Komisi Pemberantasan Korupsi (KPK) memanggil sejumlah pejabat desa dan kecamatan di Kabupaten Pati, Jawa Tengah, untuk dimintai keterangan sebagai saksi dalam kasus dugaan pemerasan yang menjerat Bupati Pati nonaktif, Sudewo. Pemeriksaan terhadap tiga saksi dijadwalkan berlangsung di Markas Kepolisian Daerah (Polda) Jawa Tengah.
Tiga Saksi Diperiksa
Juru Bicara KPK, Budi Prasetyo, mengonfirmasi pemanggilan saksi tersebut. “Pemeriksaan dilakukan di Polda Jateng,” ujar Budi kepada wartawan pada Senin, 2 Februari 2026.

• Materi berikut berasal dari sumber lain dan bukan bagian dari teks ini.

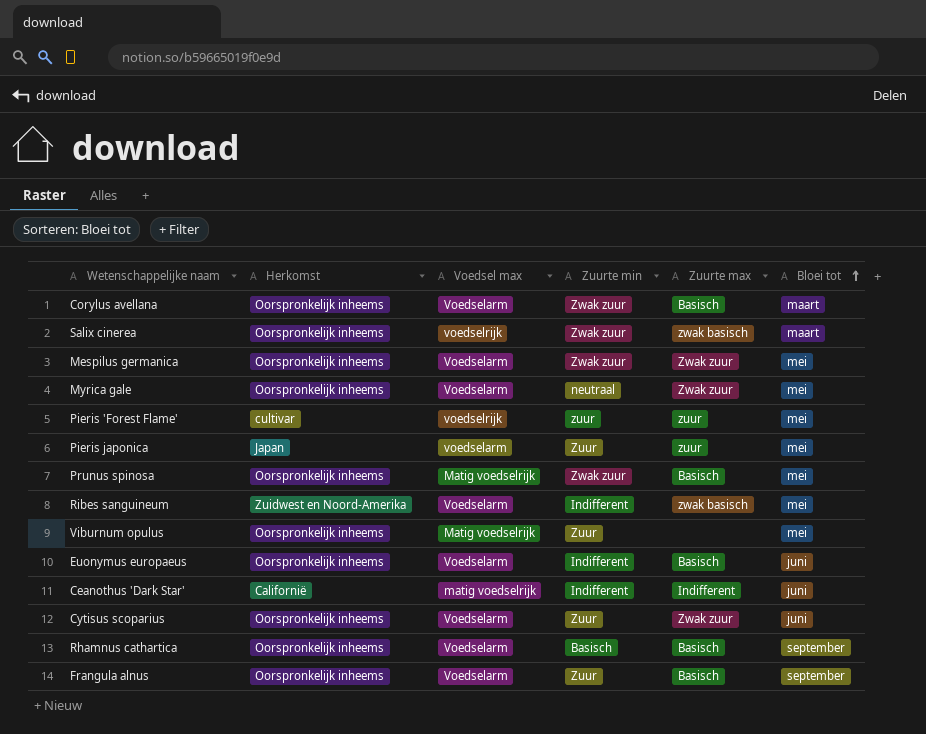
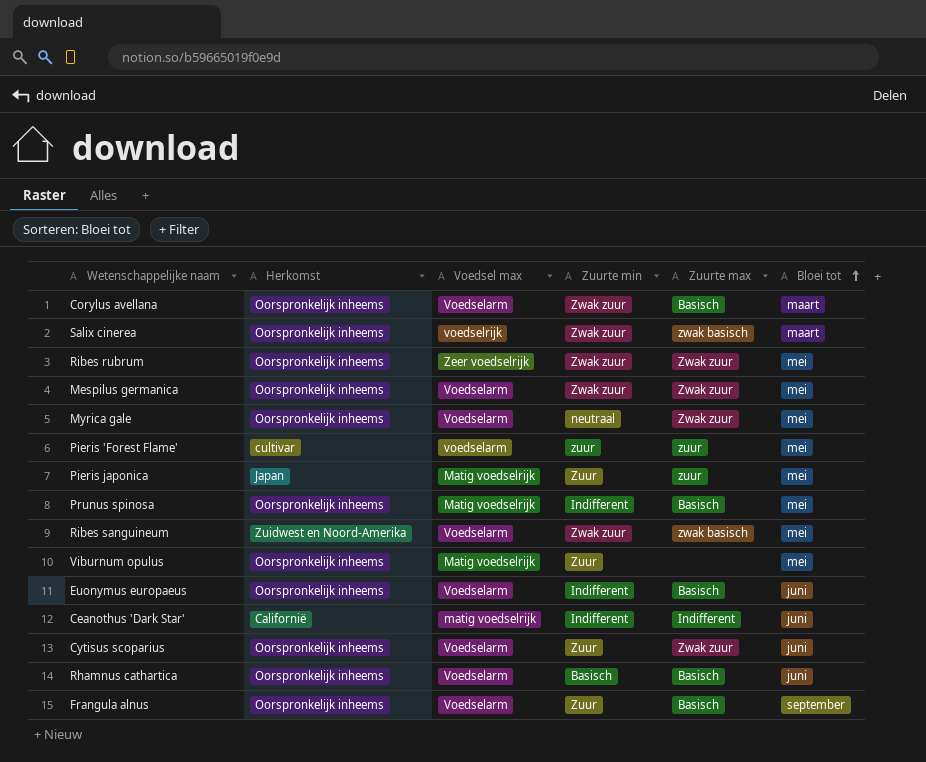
row Ribes rubrum: none -> Oorspronkelijk inheems | Zeer voedselrijk | Zwak zuur | Zwak zuur | mei
Pieris 'Forest Flame' | Voedsel max: voedselrijk -> voedselarm
Pieris japonica | Voedsel max: voedselarm -> Matig voedselrijk
Prunus spinosa | Zuurte min: Zwak zuur -> Indifferent
Ribes sanguineum | Zuurte min: Indifferent -> Zwak zuur
Rhamnus cathartica | Bloei tot: september -> juni

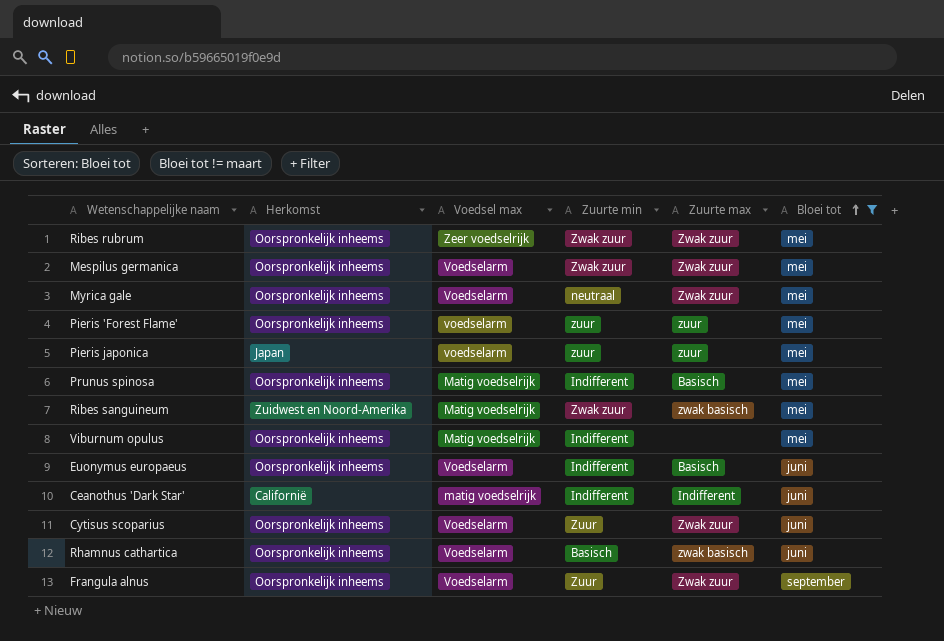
filter: none -> Bloei tot != maart
Pieris 'Forest Flame' | Herkomst: cultivar -> Oorspronkelijk inheems
Pieris japonica | Voedsel max: Matig voedselrijk -> voedselarm
Pieris japonica | Zuurte min: Zuur -> zuur
Ribes sanguineum | Voedsel max: Voedselarm -> Matig voedselrijk
Viburnum opulus | Zuurte min: Zuur -> Indifferent
Rhamnus cathartica | Zuurte max: Basisch -> zwak basisch
Frangula alnus | Zuurte max: Basisch -> Zwak zuur

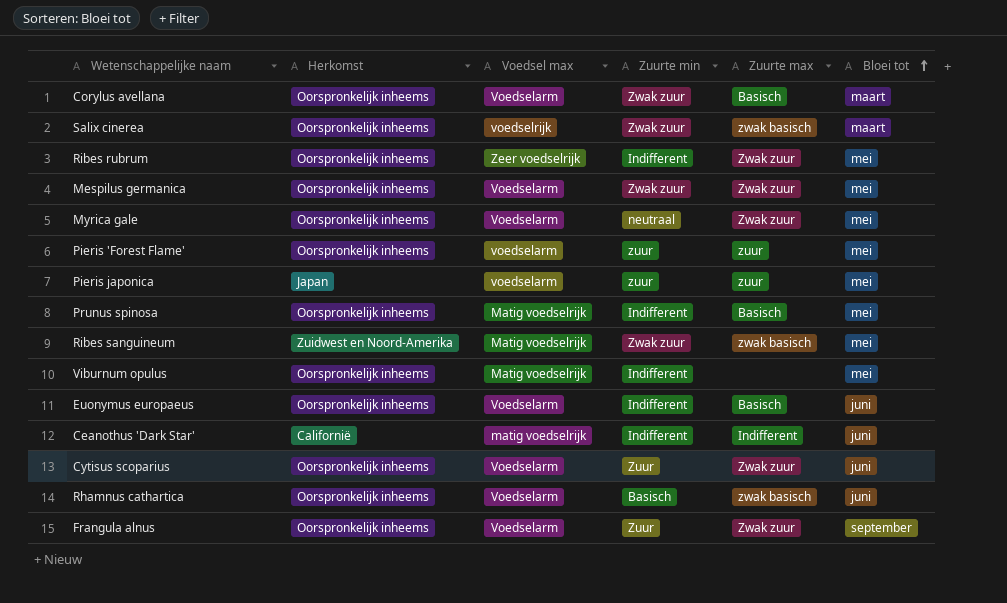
filter: Bloei tot != maart -> none
Ribes rubrum | Zuurte min: Zwak zuur -> Indifferent

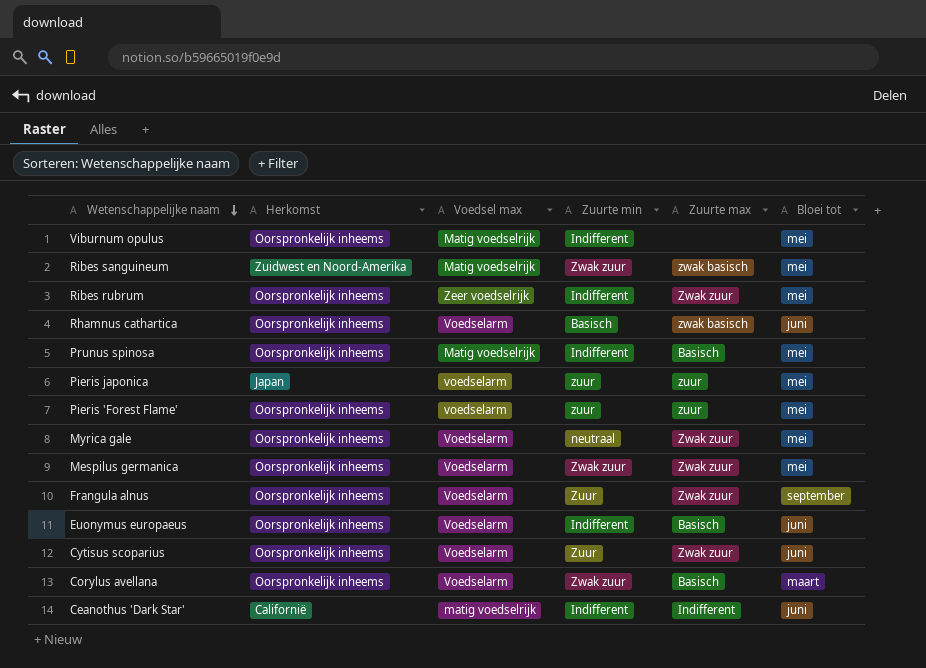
row order: Bloei tot ascending -> Wetenschappelijke naam descending
row Salix cinerea: Oorspronkelijk inheems | voedselrijk | Zwak zuur | zwak basisch | maart -> none

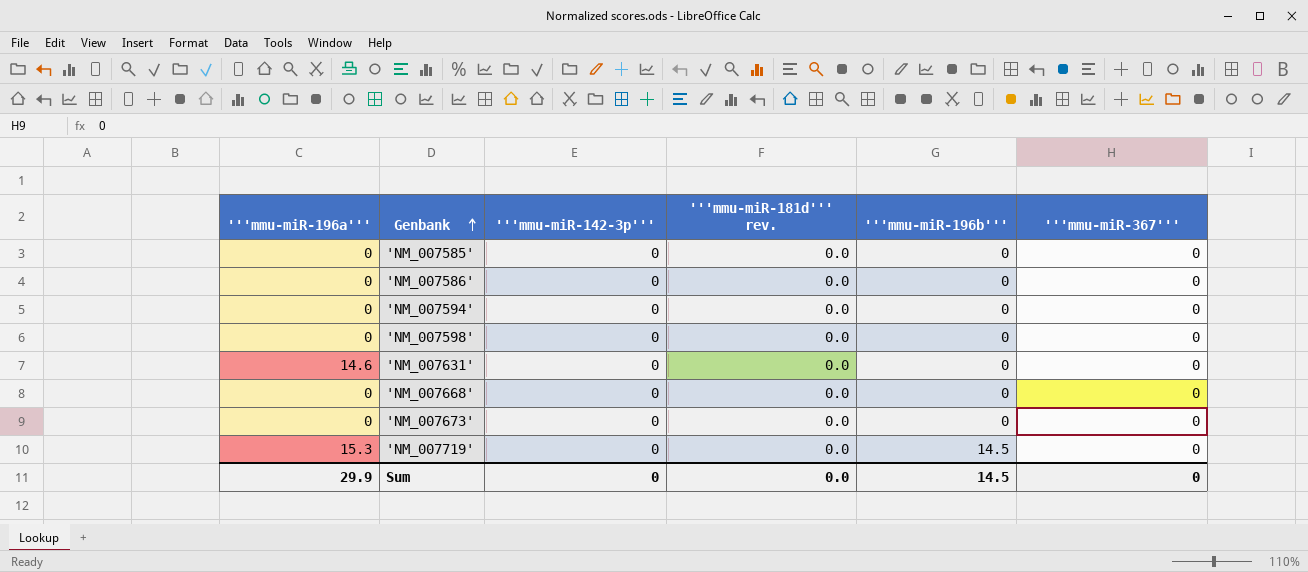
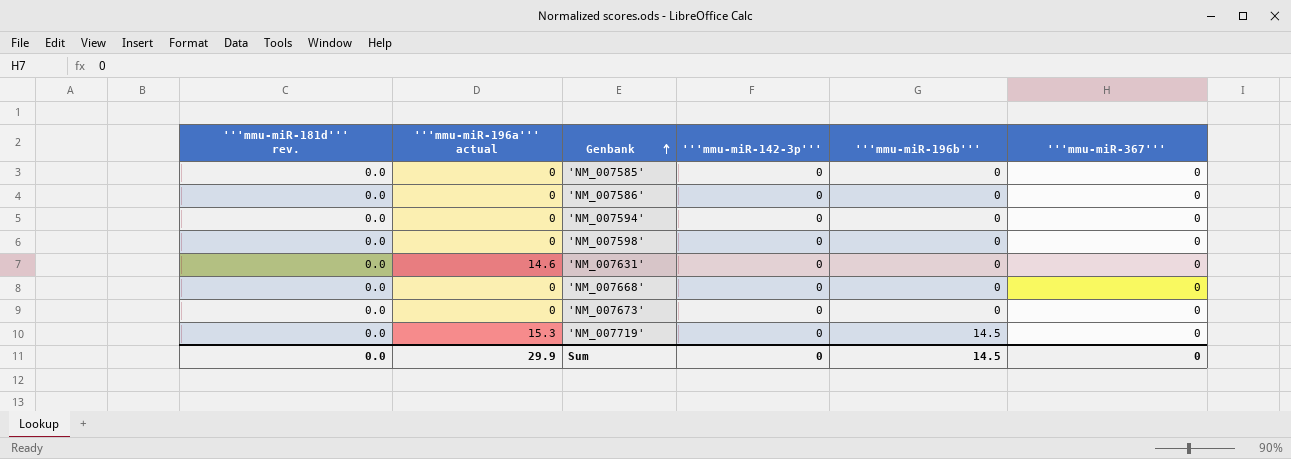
column '''mmu-miR-181d''' rev. | position: 4 -> 1
column name: '''mmu-miR-196a''' -> '''mmu-miR-196a''' actual

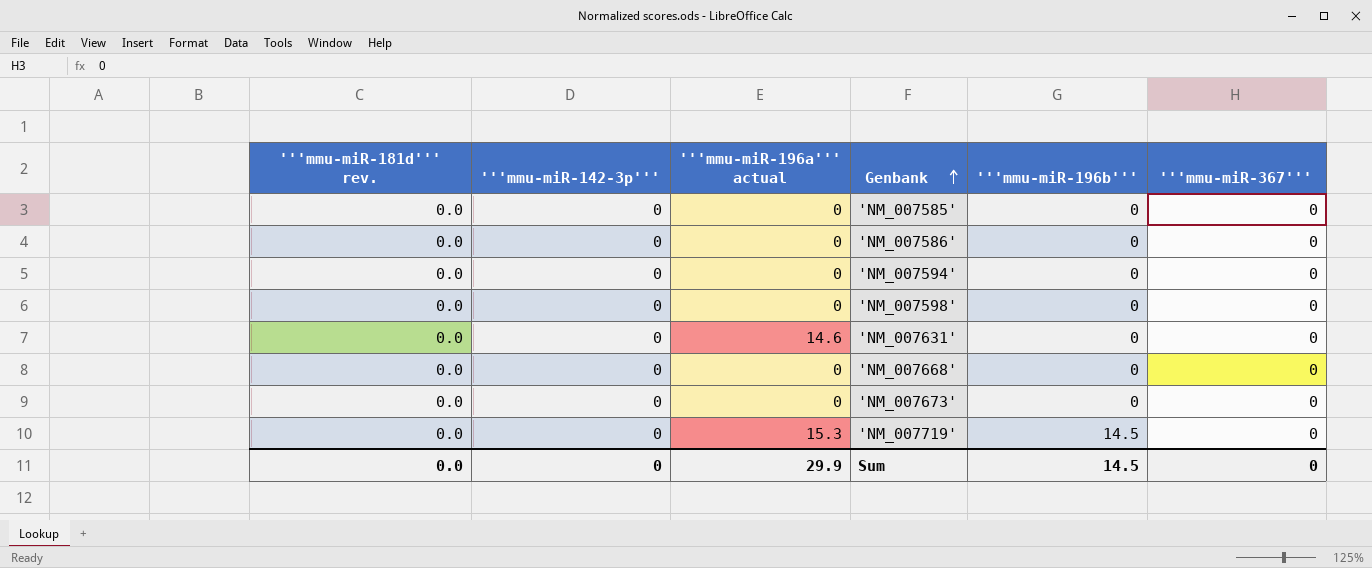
column '''mmu-miR-142-3p''' | position: 4 -> 2

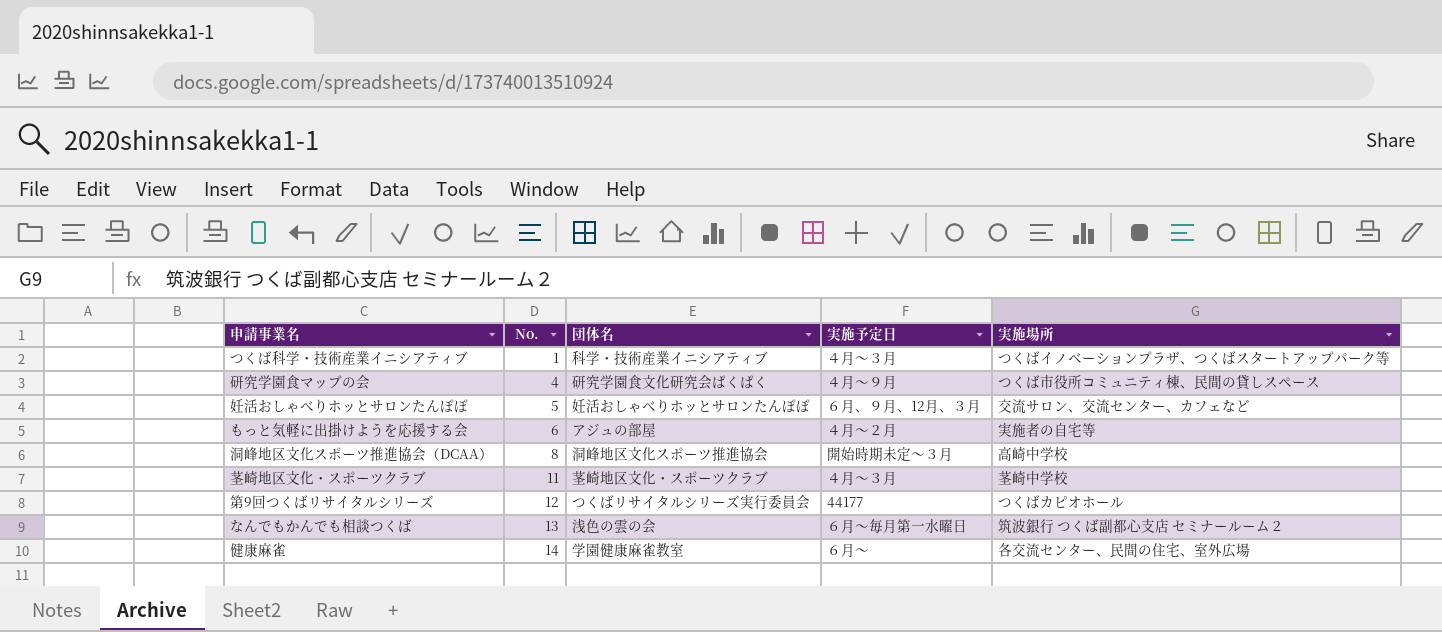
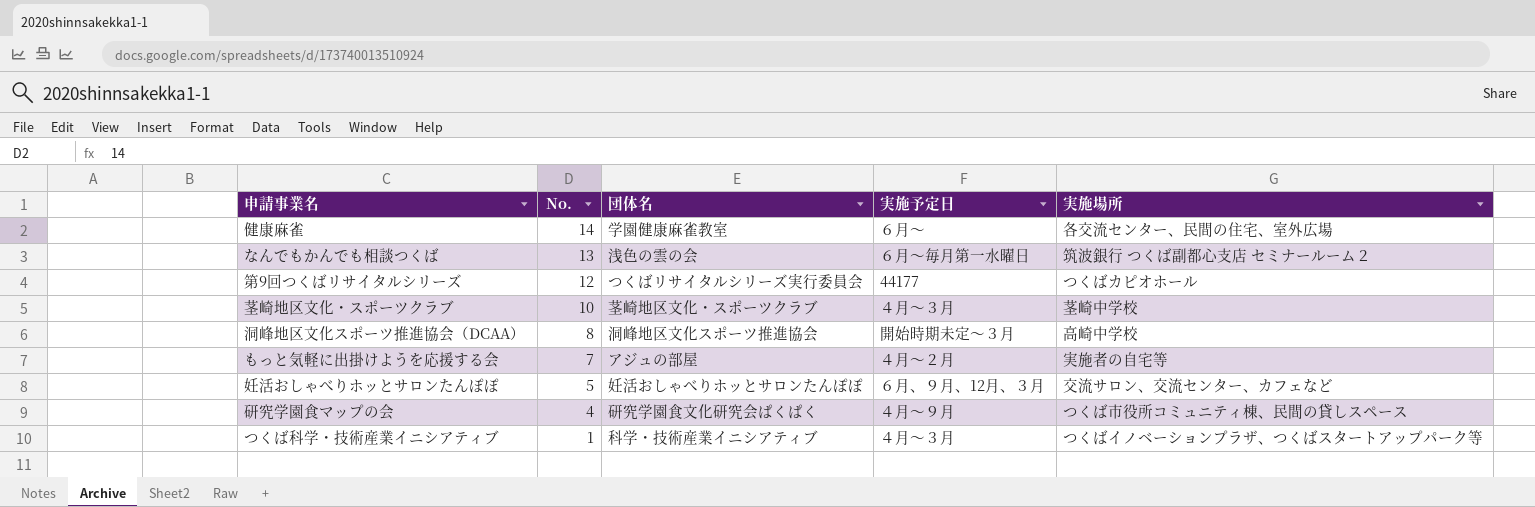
row order: No. ascending -> No. descending
茎崎地区文化・スポーツクラブ | No.: 11 -> 10
もっと気軽に出掛けようを応援する会 | No.: 6 -> 7

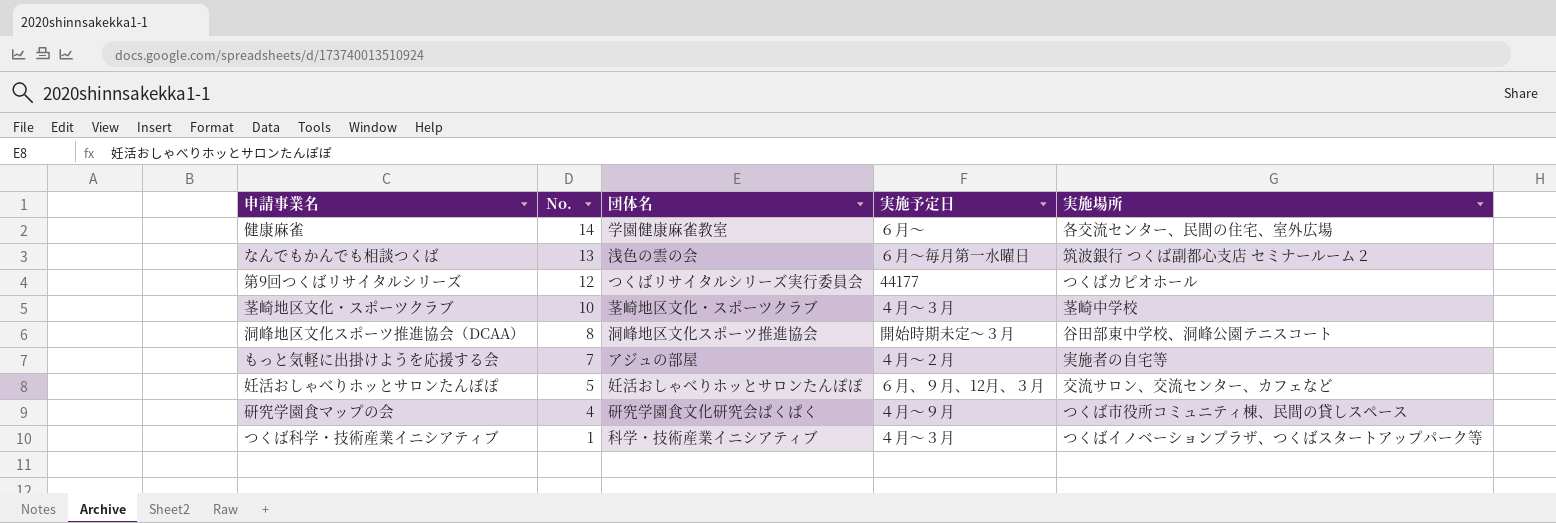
洞峰地区文化スポーツ推進協会（DCAA） | 実施場所: 高崎中学校 -> 谷田部東中学校、洞峰公園テニスコート

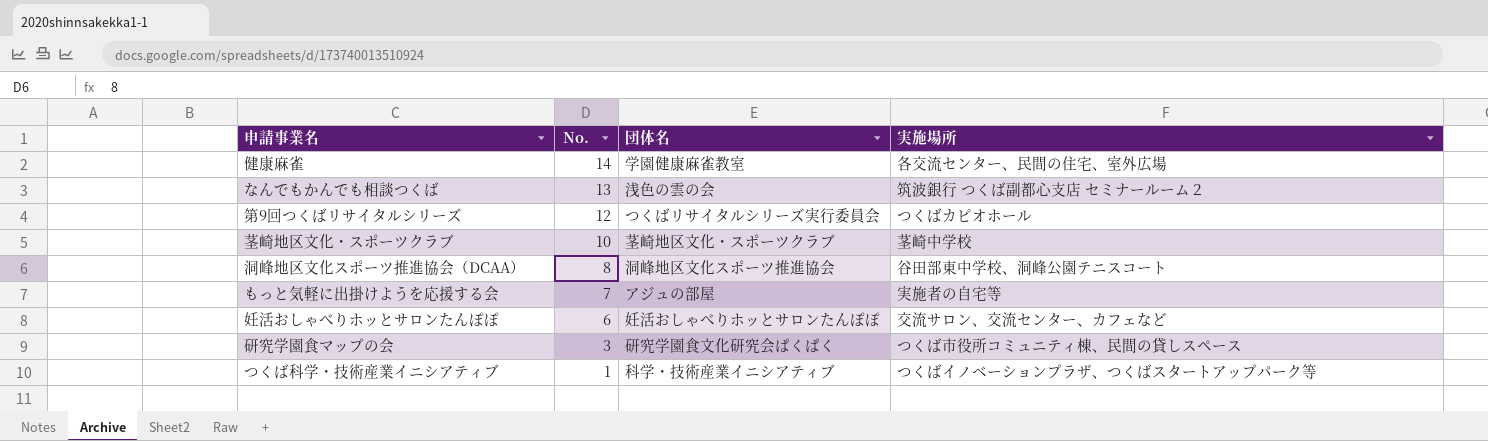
column 実施予定日 | position: 4 -> none
妊活おしゃべりホッとサロンたんぽぽ | No.: 5 -> 6
研究学園食マップの会 | No.: 4 -> 3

Tiga saksi yang dipanggil KPK hari ini adalah:
- Rukin, selaku Perangkat Desa Sukorukun.
- Karyadi, selaku Kepala Desa Bumiayu, Kecamatan Wedarijaksa.
- Suranta, selaku Camat Gabus.
Empat Tersangka Ditetapkan
Dalam kasus ini, KPK telah menetapkan empat orang sebagai tersangka. Mereka adalah:
| Tersangka | Jabatan |
| Sudewo | Bupati Pati periode 2025-2030 |
| Abdul Suyono | Kades Karangrowo, Kecamatan Jakenan |
| Sumarjiono | Kades Arumanis, Kecamatan Jaken |
| Karjan | Kades Sukorukun, Kecamatan Jaken |
Modus Operandi dan Uang Sitaan
Dugaan awal KPK, Sudewo menetapkan tarif sebesar Rp 125 juta hingga Rp 150 juta kepada para calon perangkat desa. Namun, tarif tersebut kemudian dinaikkan oleh para bawahannya menjadi Rp 165 juta hingga Rp 225 juta untuk setiap calon perangkat desa.
Dalam penanganan kasus ini, KPK berhasil menyita uang tunai senilai total Rp 2,6 miliar yang diduga terkait dengan praktik pemerasan tersebut.